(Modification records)

-=-=-=-=-

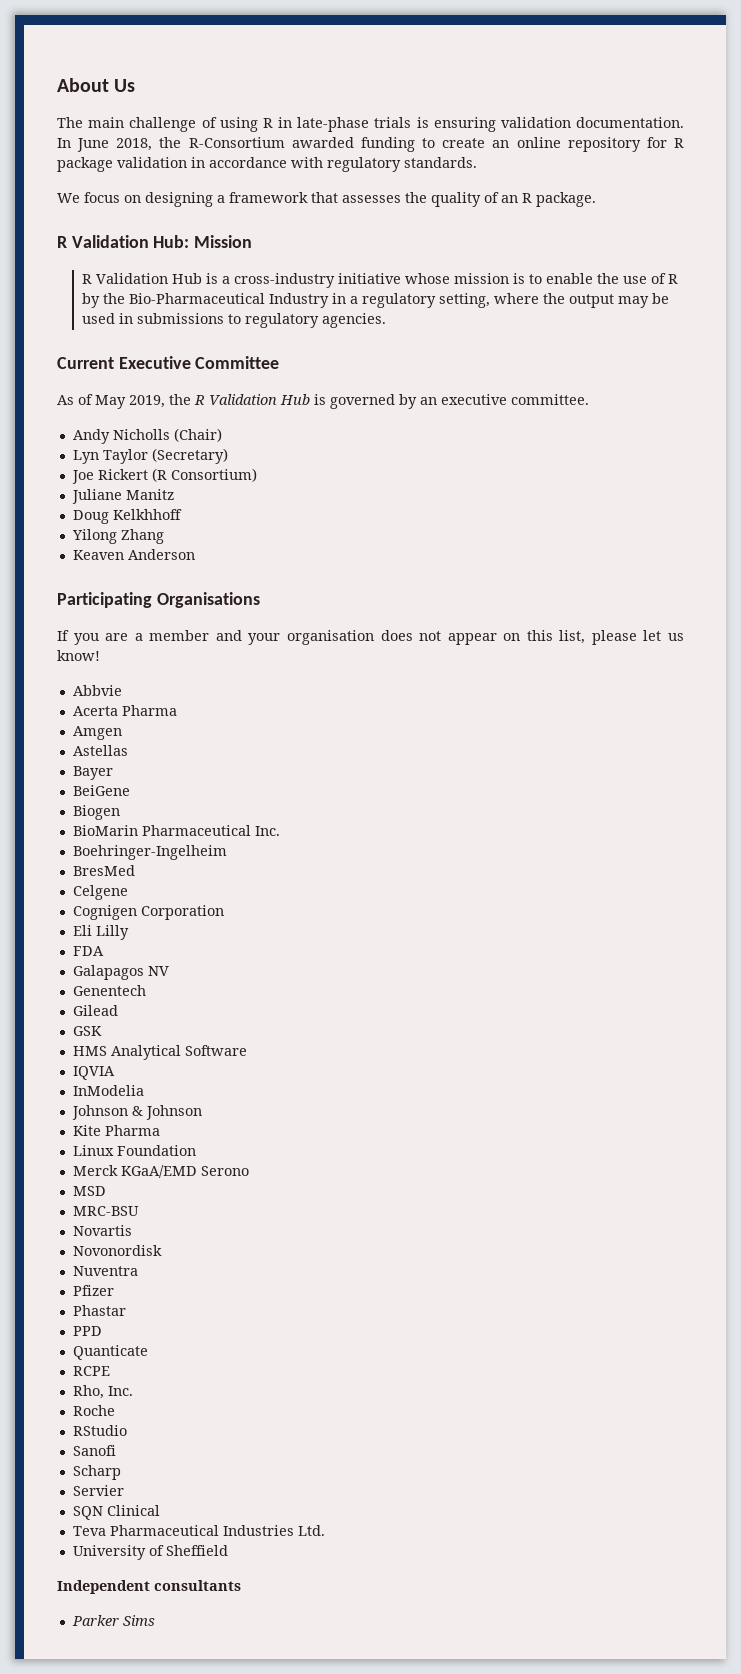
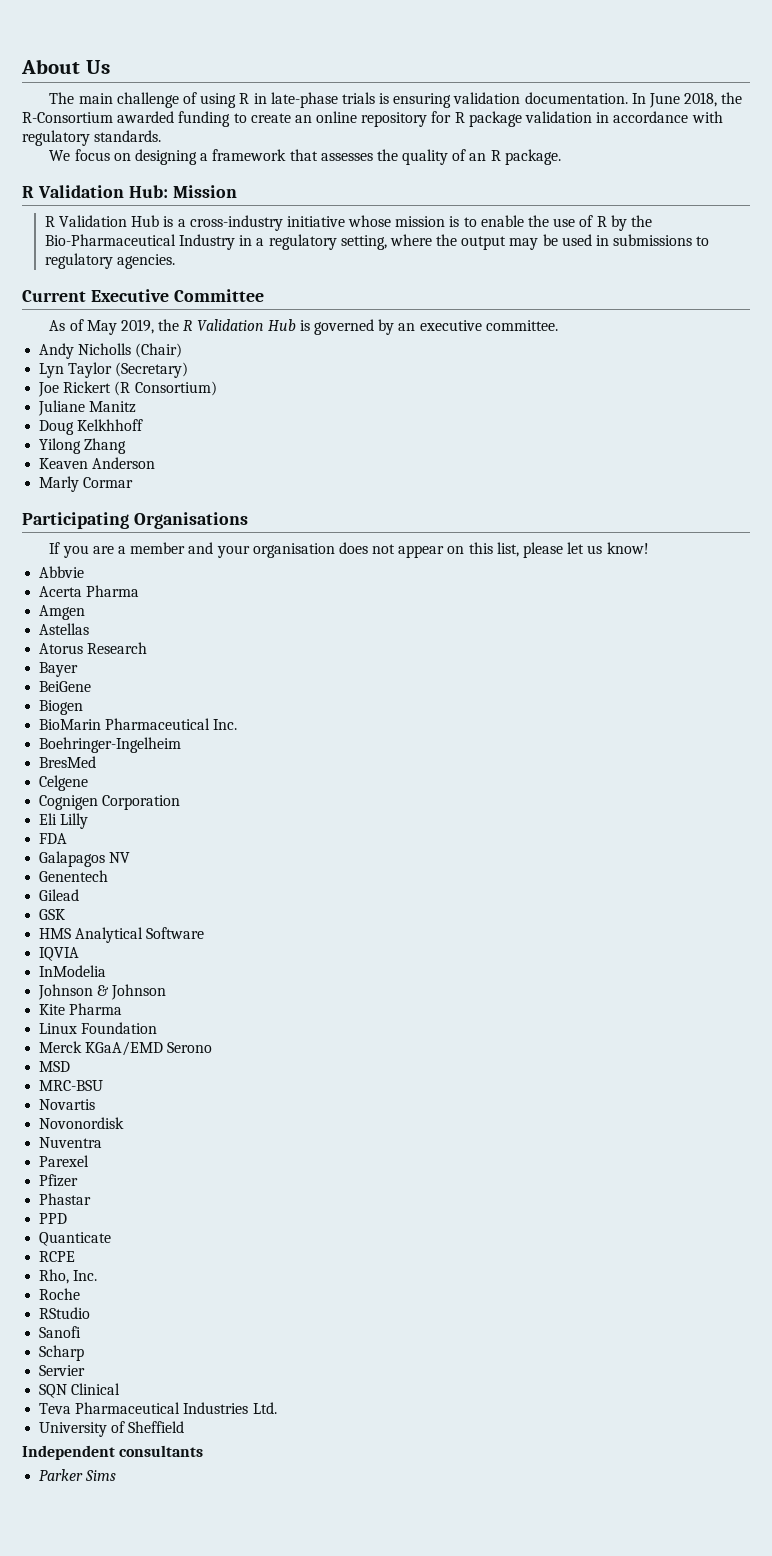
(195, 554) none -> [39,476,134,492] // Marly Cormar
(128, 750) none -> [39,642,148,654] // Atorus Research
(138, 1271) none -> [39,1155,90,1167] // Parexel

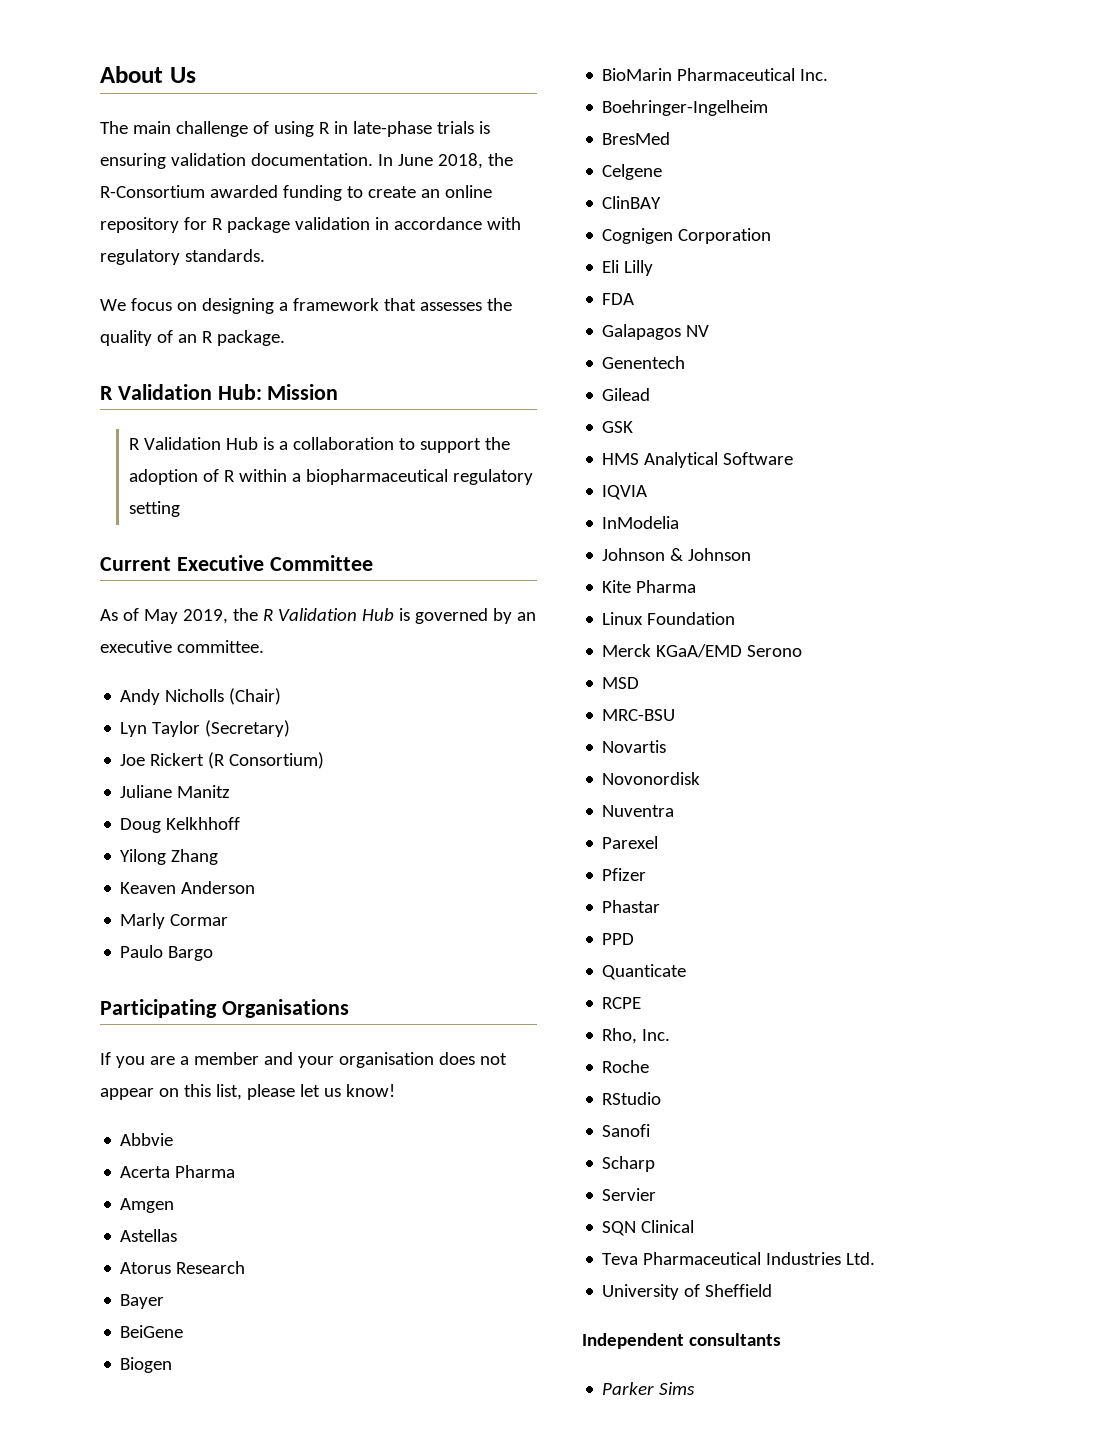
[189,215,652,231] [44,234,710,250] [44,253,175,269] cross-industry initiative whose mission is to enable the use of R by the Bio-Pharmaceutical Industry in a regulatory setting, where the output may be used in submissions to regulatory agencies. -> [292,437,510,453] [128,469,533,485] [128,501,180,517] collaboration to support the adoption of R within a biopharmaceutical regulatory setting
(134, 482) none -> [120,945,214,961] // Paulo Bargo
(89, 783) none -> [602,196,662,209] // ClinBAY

-=-=-=-=-

**WORK INSTRUCTIONS:**
No pictures should appear in the answer, which is to be the lines from the line with "(128, 750) none" through the end of the records above, restated exactly.

**SOLUTION FOR THIS PROBLEM:**
(128, 750) none -> [39,642,148,654] // Atorus Research
(138, 1271) none -> [39,1155,90,1167] // Parexel

[189,215,652,231] [44,234,710,250] [44,253,175,269] cross-industry initiative whose mission is to enable the use of R by the Bio-Pharmaceutical Industry in a regulatory setting, where the output may be used in submissions to regulatory agencies. -> [292,437,510,453] [128,469,533,485] [128,501,180,517] collaboration to support the adoption of R within a biopharmaceutical regulatory setting
(134, 482) none -> [120,945,214,961] // Paulo Bargo
(89, 783) none -> [602,196,662,209] // ClinBAY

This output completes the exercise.